**WORK ITEM**
Give the lines below again exactly, starting with the line that holds "(241, 502) // -> (475, 337) none" and going on through the line that holds "[602,250,621,262] 1: ->".

**LISTED ENTRIES**
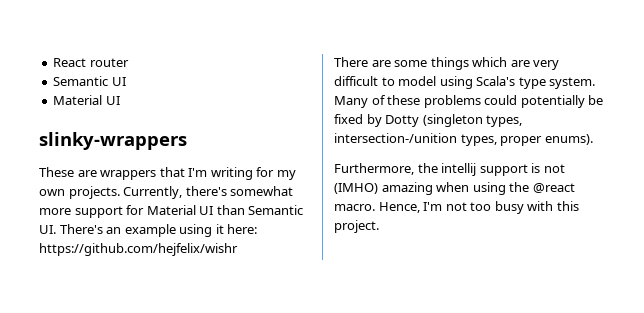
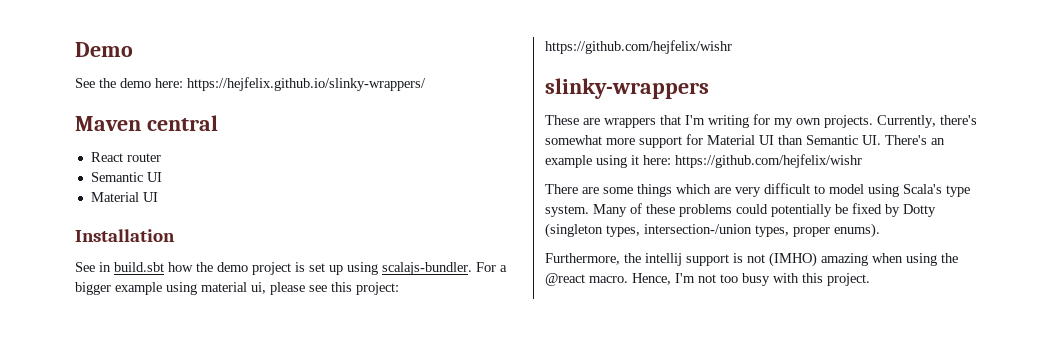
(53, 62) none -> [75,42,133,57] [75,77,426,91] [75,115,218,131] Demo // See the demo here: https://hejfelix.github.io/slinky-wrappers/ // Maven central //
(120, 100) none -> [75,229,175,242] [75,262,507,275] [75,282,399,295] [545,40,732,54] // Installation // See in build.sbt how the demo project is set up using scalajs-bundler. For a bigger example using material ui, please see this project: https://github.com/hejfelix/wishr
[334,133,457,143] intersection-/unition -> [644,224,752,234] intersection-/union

...

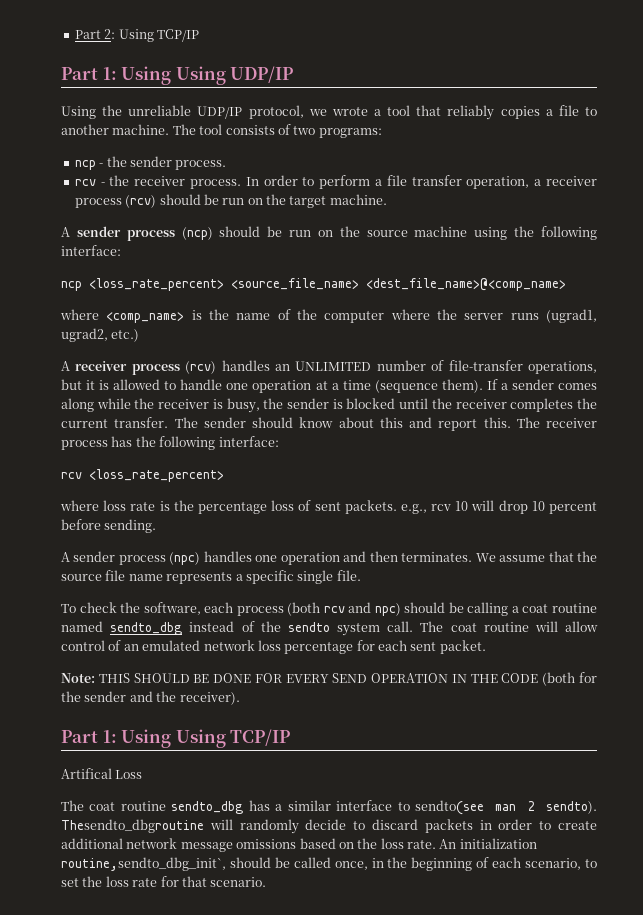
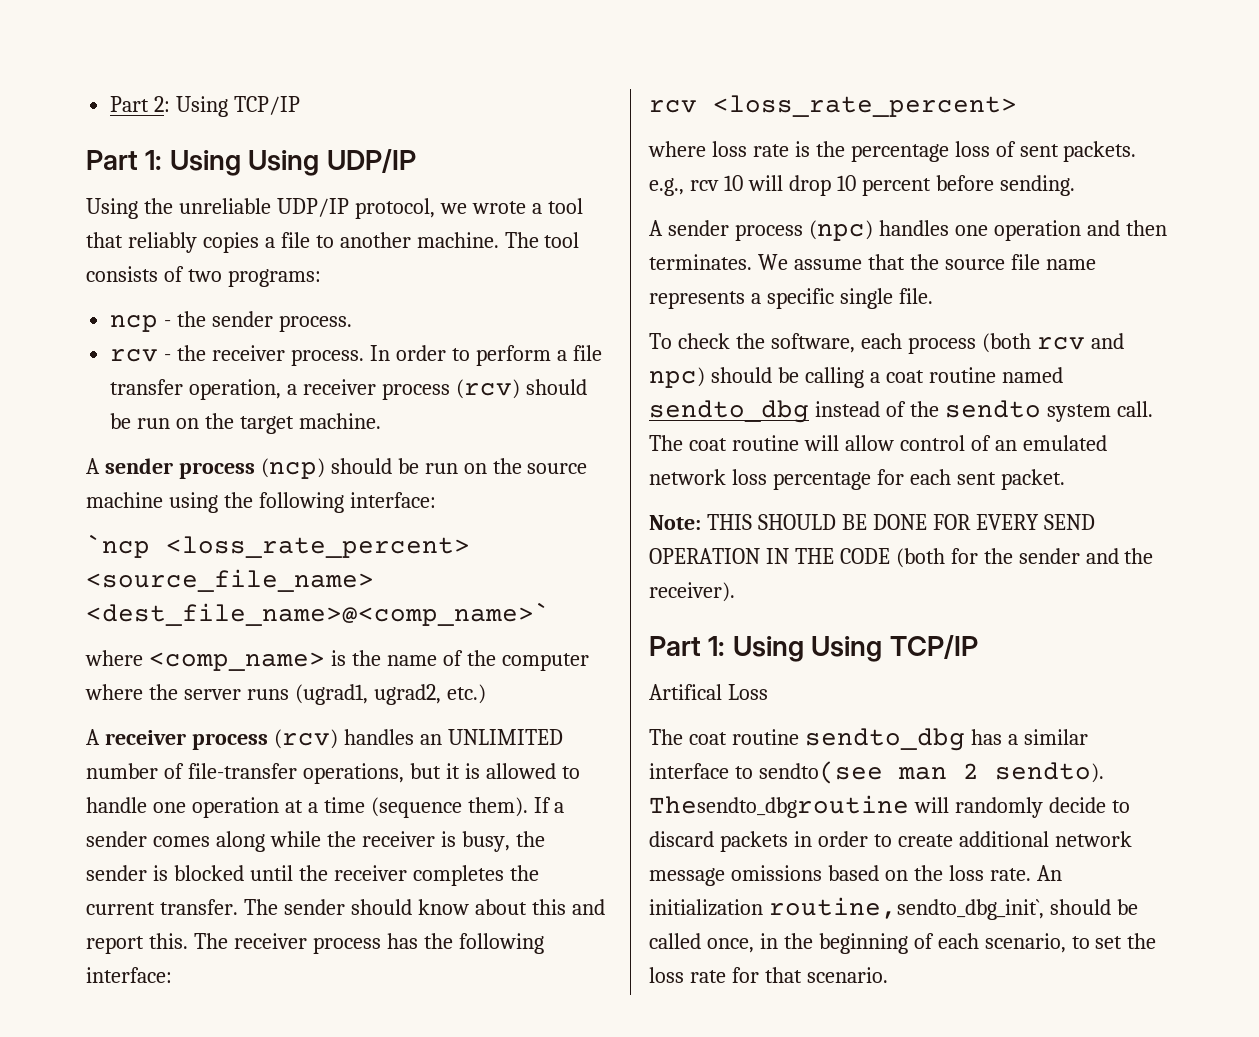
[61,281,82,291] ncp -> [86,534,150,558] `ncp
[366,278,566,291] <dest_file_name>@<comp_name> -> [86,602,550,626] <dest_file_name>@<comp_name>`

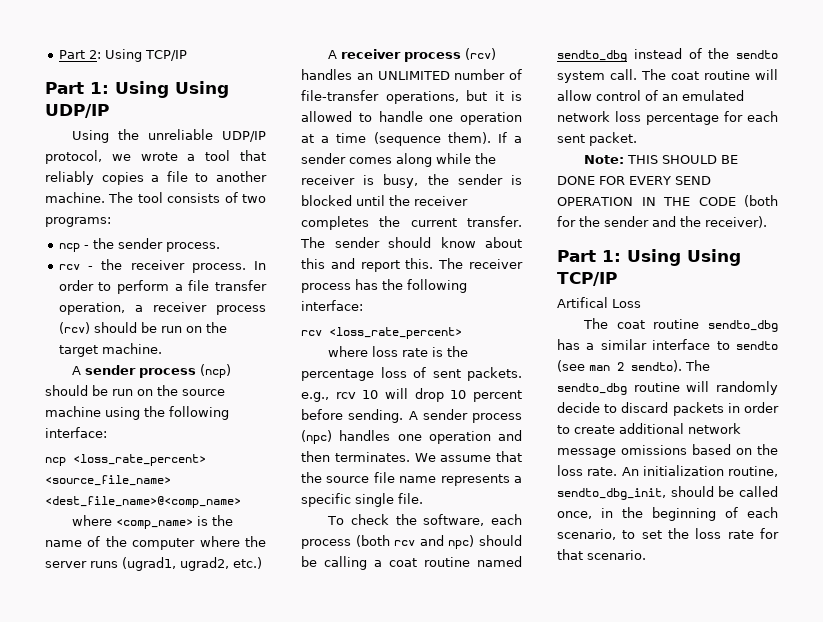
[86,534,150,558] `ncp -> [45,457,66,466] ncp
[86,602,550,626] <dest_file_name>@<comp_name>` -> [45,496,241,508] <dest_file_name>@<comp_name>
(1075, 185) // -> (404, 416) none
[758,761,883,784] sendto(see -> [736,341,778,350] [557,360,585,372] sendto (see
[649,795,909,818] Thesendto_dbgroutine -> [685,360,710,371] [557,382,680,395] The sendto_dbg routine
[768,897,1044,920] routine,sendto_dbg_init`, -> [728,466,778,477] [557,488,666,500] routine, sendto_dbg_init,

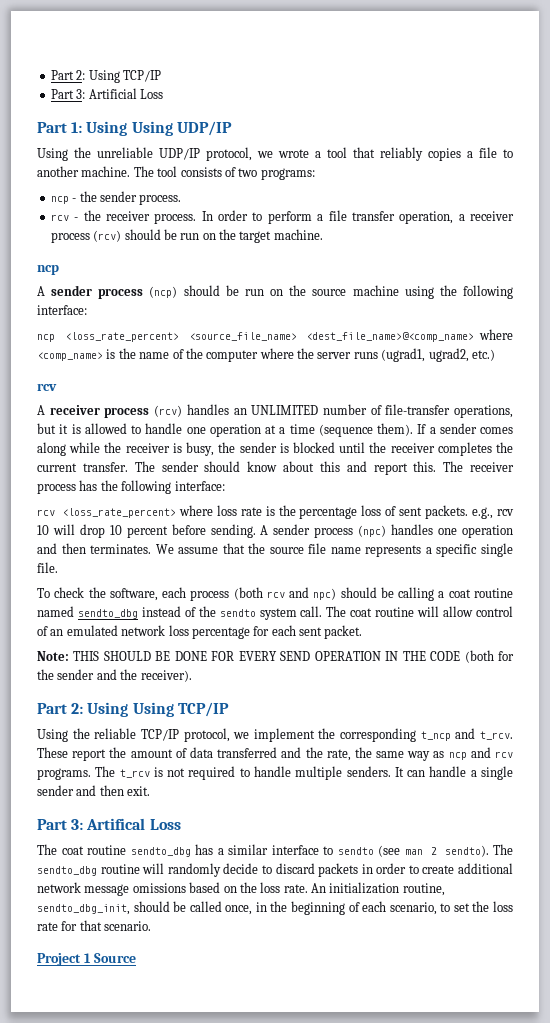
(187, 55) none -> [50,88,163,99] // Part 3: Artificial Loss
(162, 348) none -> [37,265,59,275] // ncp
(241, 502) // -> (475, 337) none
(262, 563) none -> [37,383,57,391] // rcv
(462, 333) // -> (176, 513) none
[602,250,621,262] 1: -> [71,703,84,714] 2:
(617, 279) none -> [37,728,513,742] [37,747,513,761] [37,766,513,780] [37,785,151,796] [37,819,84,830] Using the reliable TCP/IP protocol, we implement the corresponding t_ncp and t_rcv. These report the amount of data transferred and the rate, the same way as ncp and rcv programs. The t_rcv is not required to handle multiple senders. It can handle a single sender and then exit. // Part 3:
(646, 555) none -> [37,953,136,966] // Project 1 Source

---

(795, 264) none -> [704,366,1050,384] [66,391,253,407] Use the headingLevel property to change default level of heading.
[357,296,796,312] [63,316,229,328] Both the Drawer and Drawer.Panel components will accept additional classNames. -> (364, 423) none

**ANSWER TO THIS EXERCISE**
(241, 502) // -> (475, 337) none
(262, 563) none -> [37,383,57,391] // rcv
(462, 333) // -> (176, 513) none
[602,250,621,262] 1: -> [71,703,84,714] 2:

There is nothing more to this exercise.